------ AVAILABLE DATA
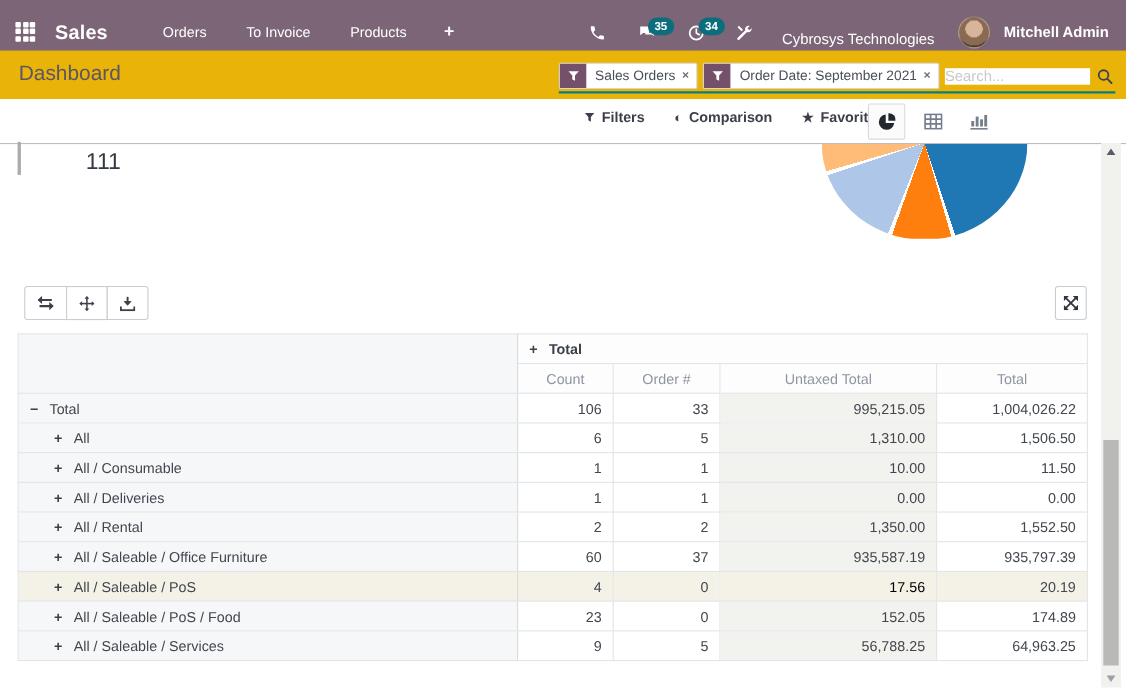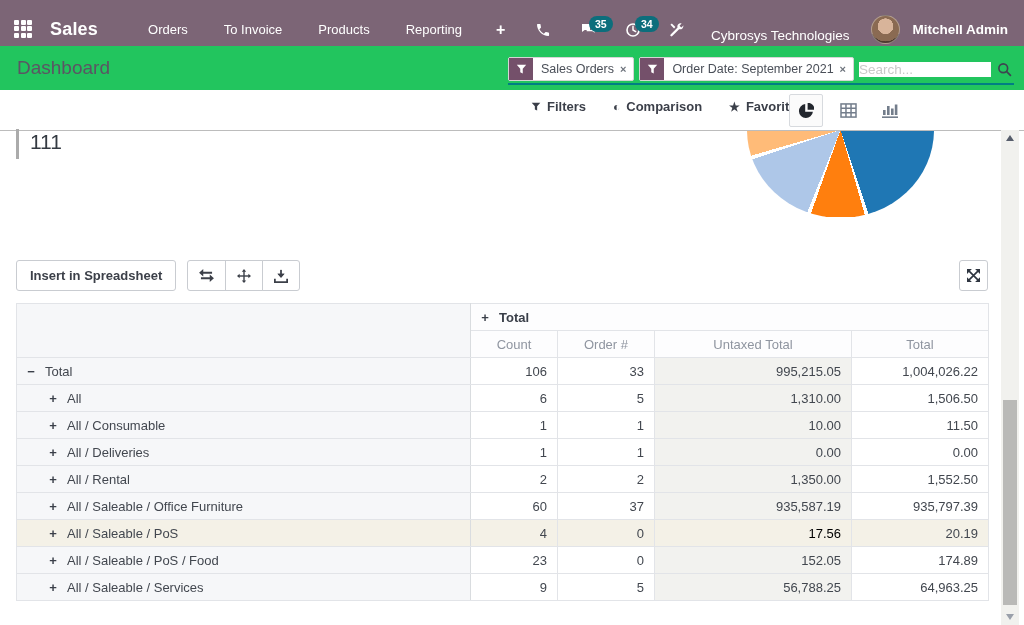--- a/index.html
+++ b/index.html
@@ -142,7 +142,6 @@
         <div class="nav-item">Orders</div>
         <div class="nav-item">To Invoice</div>
         <div class="nav-item">Products</div>
-        <div class="nav-item">Reporting</div>
         <div class="nav-plus">+</div>
       </div>
     </div>

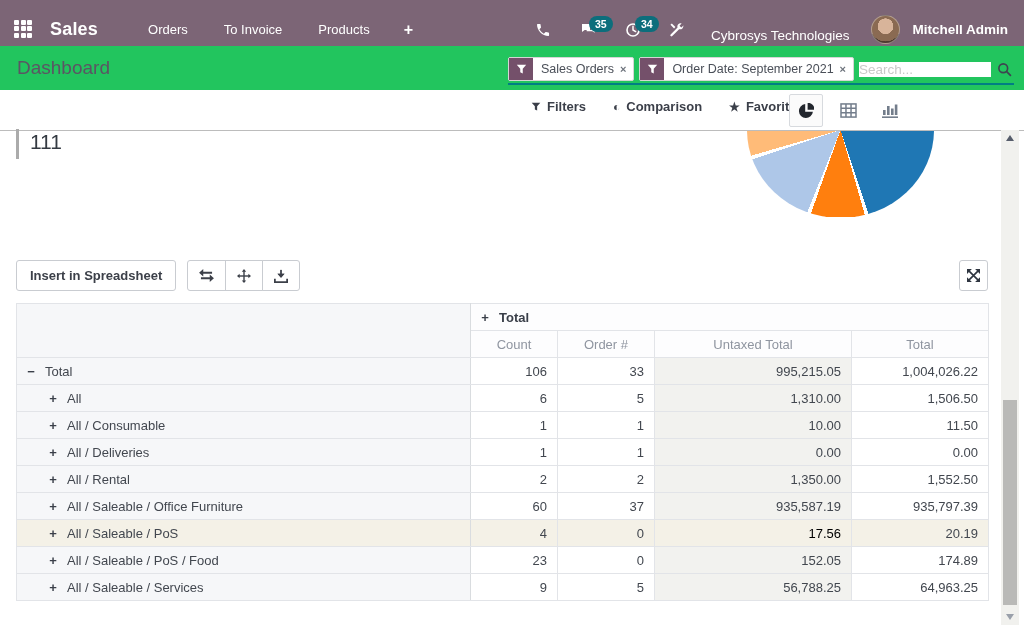--- a/index.html
+++ b/index.html
@@ -30,7 +30,7 @@
   .user-name { font-size:13.5px; font-weight:bold; padding-left:8px; white-space:nowrap; }
 
   
-  .control { position:absolute; top:46px; left:0; width:1024px; height:44px; background:#22c55e; }
+  .control { position:absolute; top:46px; left:0; width:1024px; height:44px; background:#eab308; }
   .breadcrumb { position:absolute; left:17px; top:11px; font-size:19px; color:#5b5564; }
   .searchbar { position:absolute; left:508px; top:9px; width:506px; height:30px;
                border-bottom:2px solid #017e84; display:flex; align-items:center; }

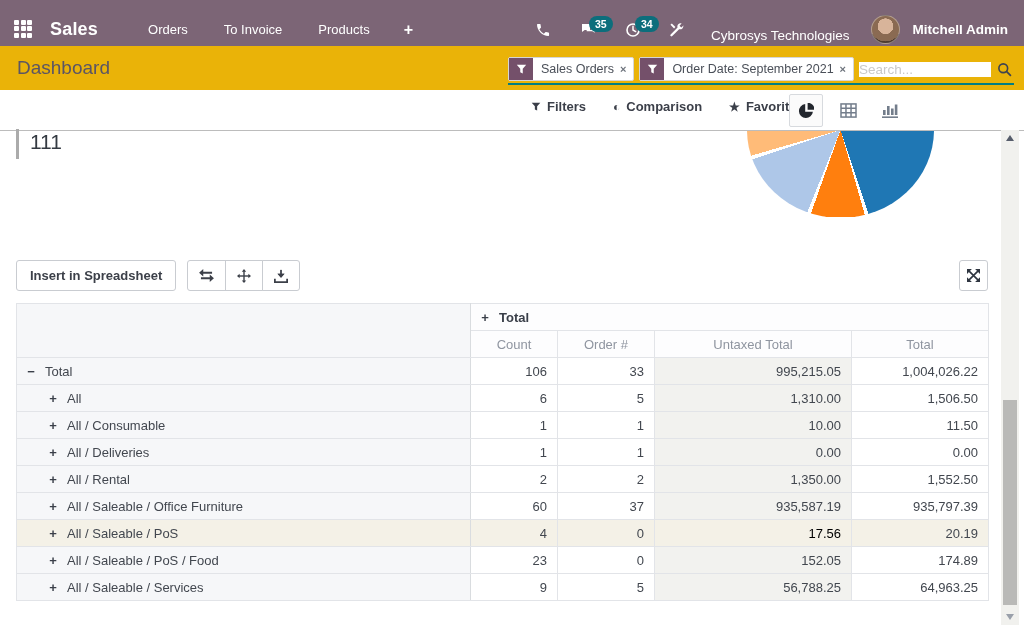--- a/index.html
+++ b/index.html
@@ -57,7 +57,7 @@
 
   
   .content-hr { position:absolute; top:130px; left:0; width:1024px; height:1px; background:#bcbcbc; }
-  .kpi-111 { position:absolute; left:16px; top:129px; display:flex; align-items:flex-start; }
+  .kpi-111 { position:absolute; left:16px; top:129px; display:flex; align-items:flex-end;gap:48px; }
   .kpi-bar { width:3px; height:30px; background:#ababab; margin-right:11px; }
   .kpi-text { font-size:21px; color:#343a42; line-height:1.1; padding-top:1px; }
 

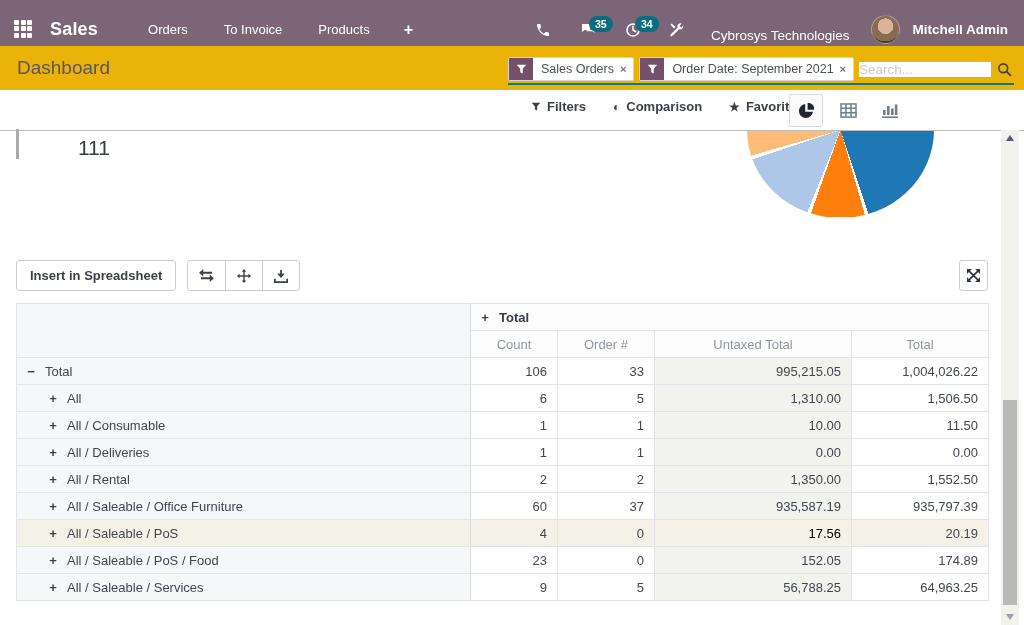--- a/index.html
+++ b/index.html
@@ -281,9 +281,6 @@
   </div>
 
   <div class="pivot-toolbar">
-    <div class="btn">
-      <span>Insert in Spreadsheet</span>
-    </div>
     <div class="btn-group">
       <div class="btn">
         <span>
------------
◆ **REQUIRED WORK**
Make a copy of each line in the records above that has the word "color".

◆ **FINISHED TASK**
   .breadcrumb { position:absolute; left:17px; top:11px; font-size:19px; color:#5b5564; }
   .kpi-text { font-size:21px; color:#343a42; line-height:1.1; padding-top:1px; }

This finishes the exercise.